An Embodied Argument

I’ve been working my way through the Blackwell Companion to Christian Ethics (2nd edition, Hauerwas and Wells) the last couple days. The book is an extended argument for the integral nature of worship and ethics. It’s pretty costly book, but certainly worth encouraging a library near you to pick up.

In chapter 5, “Gathering: Worship, Imagination, and Formation,” Philip Kenneson writes:  “Every human life is an embodied argument about what things are worth doing, who or what is worthy of attention, who or what is worthy of allegiance and sacrifice, and what projects or endeavors are worthy of human energies. In short, every human life is “ bent ” toward something.
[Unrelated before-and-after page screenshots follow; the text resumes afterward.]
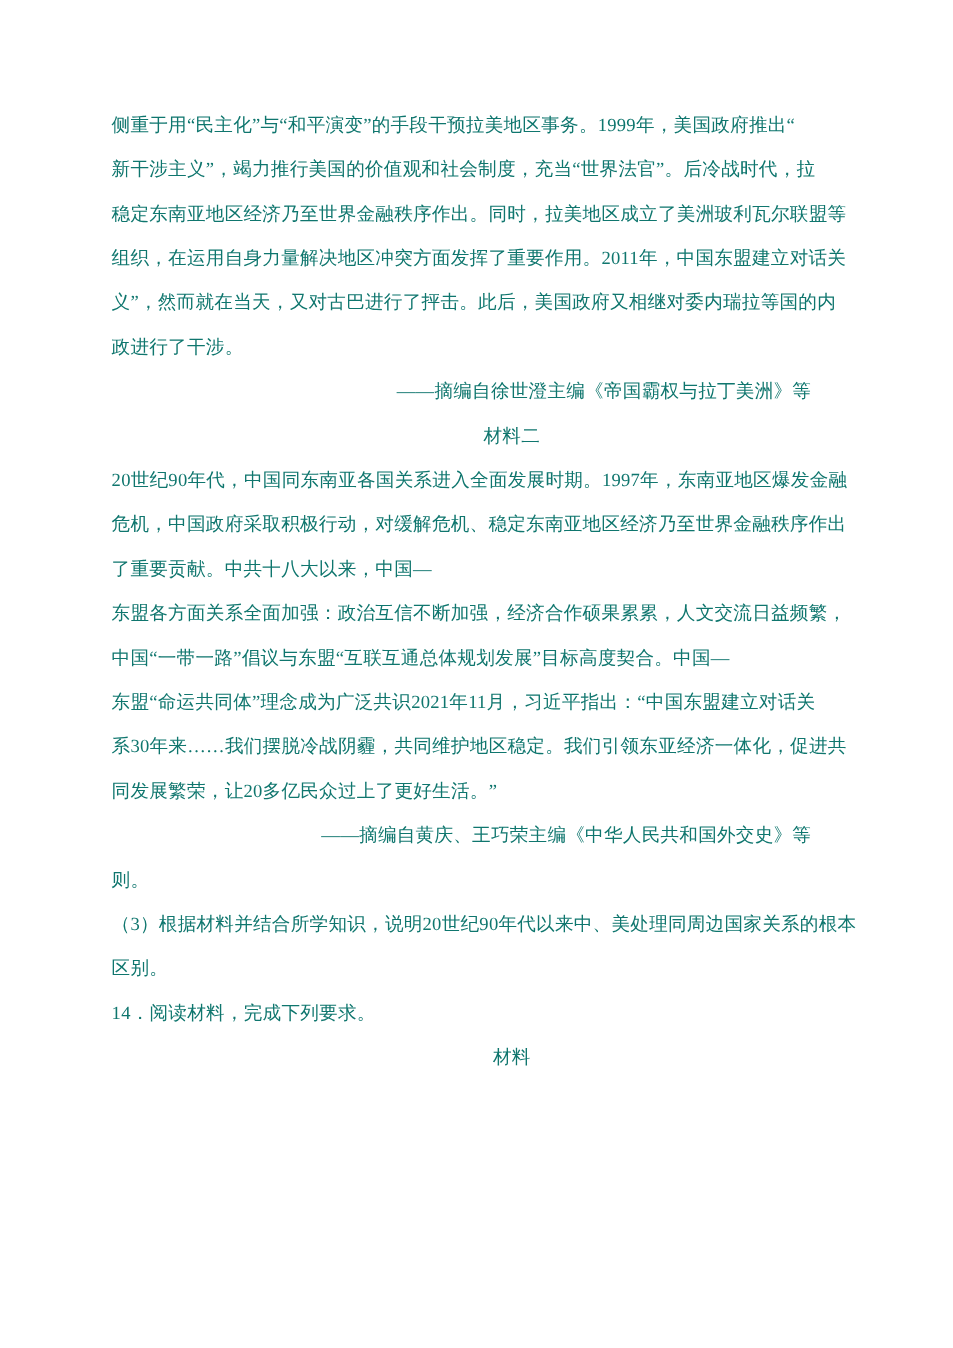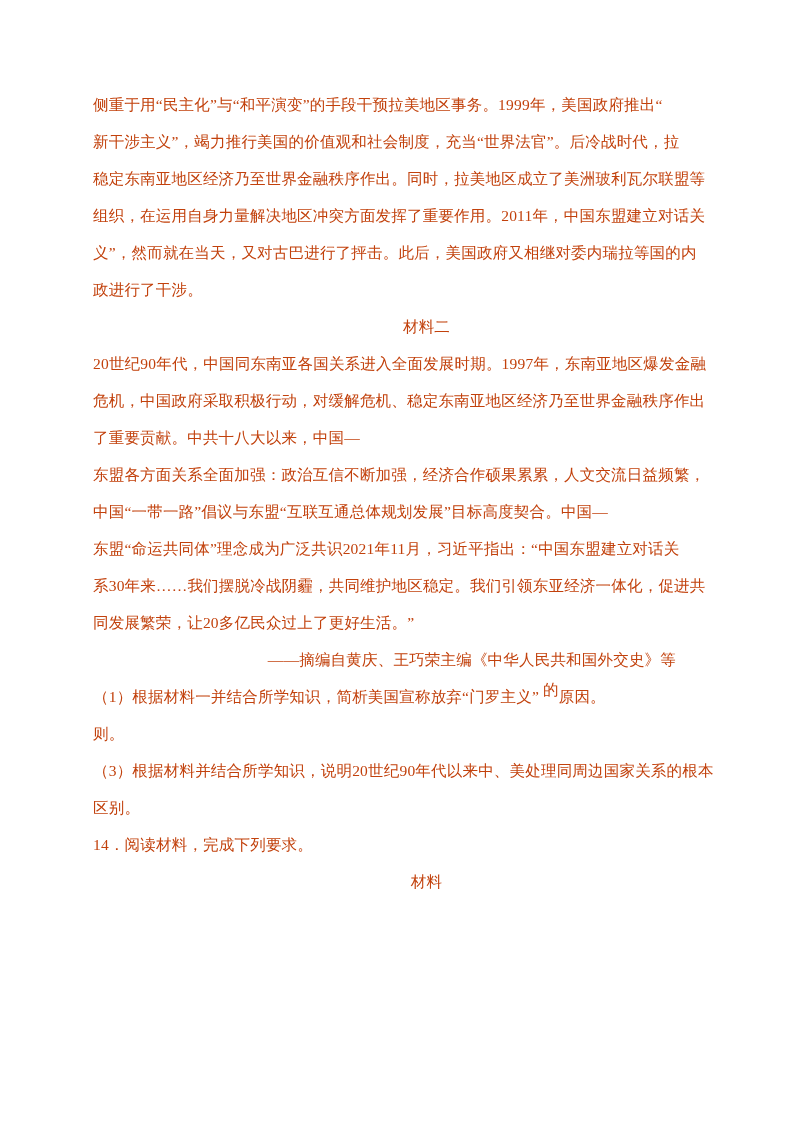"侧重于用“民主化”与“和平演变”的手段干预拉美地区事务。1999年，美国政府推出" .line { color: #c2410c -> #0f766e }
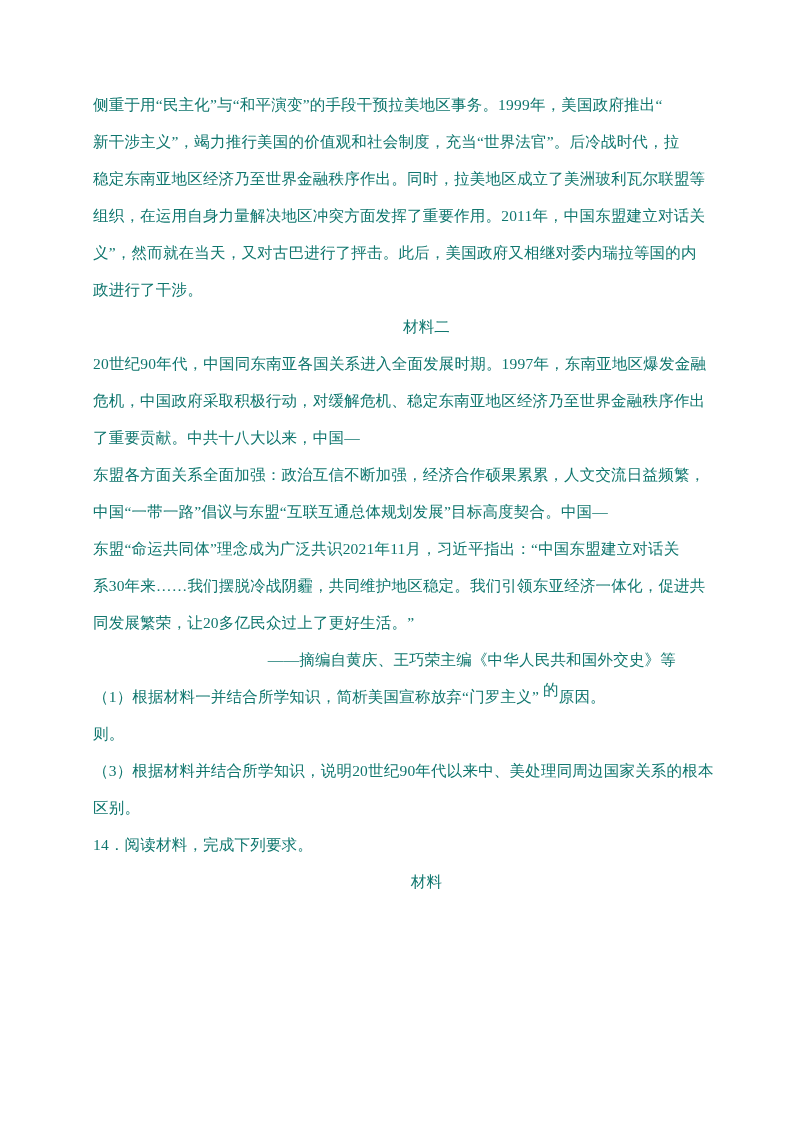"——摘编自徐世澄主编《帝国霸权与拉丁美洲》等" div.line { html: none -> <div>——摘编自徐世澄主编《帝国霸权与拉丁美洲》等</div> }
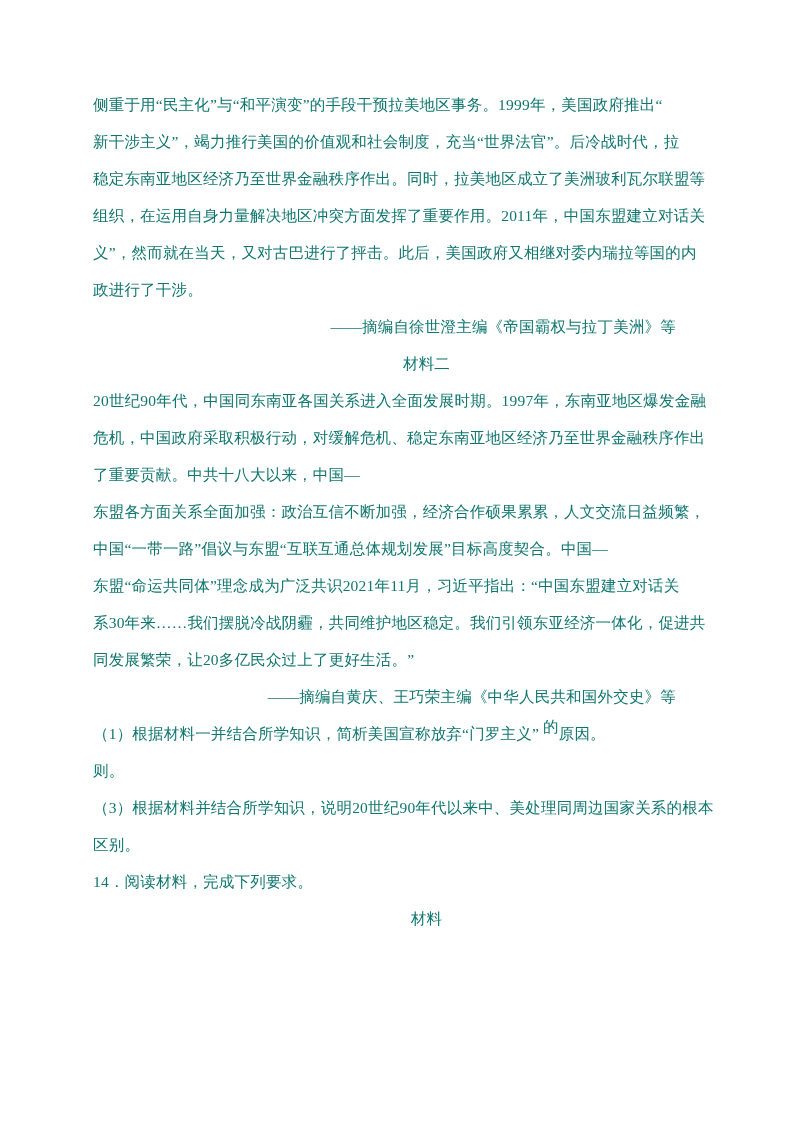"（1）根据材料一并结合所学知识，简析美国宣称放弃“门罗主义” 的原因。" div.line { html: <div><span>（1）根据材料一并结合所学知识，简析美国宣称放弃“门罗主义”</span><span>的</span><span>原因。</span></div> -> none }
Every human life is an act of worship.”

The question I am left pondering this morning is: “What embodied argument am I making by the way I live my life about who is worthy to be worshiped?” It’s a good question to ask from time to time and answering honestly means paying close attention to the rhythms and patterns of my days and weeks. Some rhythms are more obvious – gathering for worship on Sundays, nightly family dinners; some I would guess are less so. To really answer this question, I need the insight and perspective of those around me. I wonder how my wife and our children would answer this question? I wonder what reviewing my calendar or my bank statements would reveal? I wonder what my neighbors and friends and others in my church would observe? 

And, if for a moment, I can step outside of the individualism so prevalent in the broader North American culture, I might also ask: “What embodied argument are we who claim to follow Jesus Christ making by the way we live life together about God and the Good News that we claim shapes us?” In other words, what do the practices and rhythms of our community reveal about who we worship? How do the ways we gather and the patterns we engage around time, money, and space paint a picture of who or what we worship? While we can answer this question in part, I suspect we would also benefit from hearing what others around us would observe about us.

These have been good contemplative questions to begin asking this morning. But I am also aware that I am asking these questions today – July 4th. I’m struck by the juxtaposition of reading about an embodied argument of worship while the U.S. celebrates its independence, making a bold and celebratory embodied argument for what the nation worships. I wonder, in the context of such a broad cultural embodiment of what is to be worshiped, if these questions about our embodied argument(s) of who we worship become all the more important for those of us who seek to follow Jesus Christ.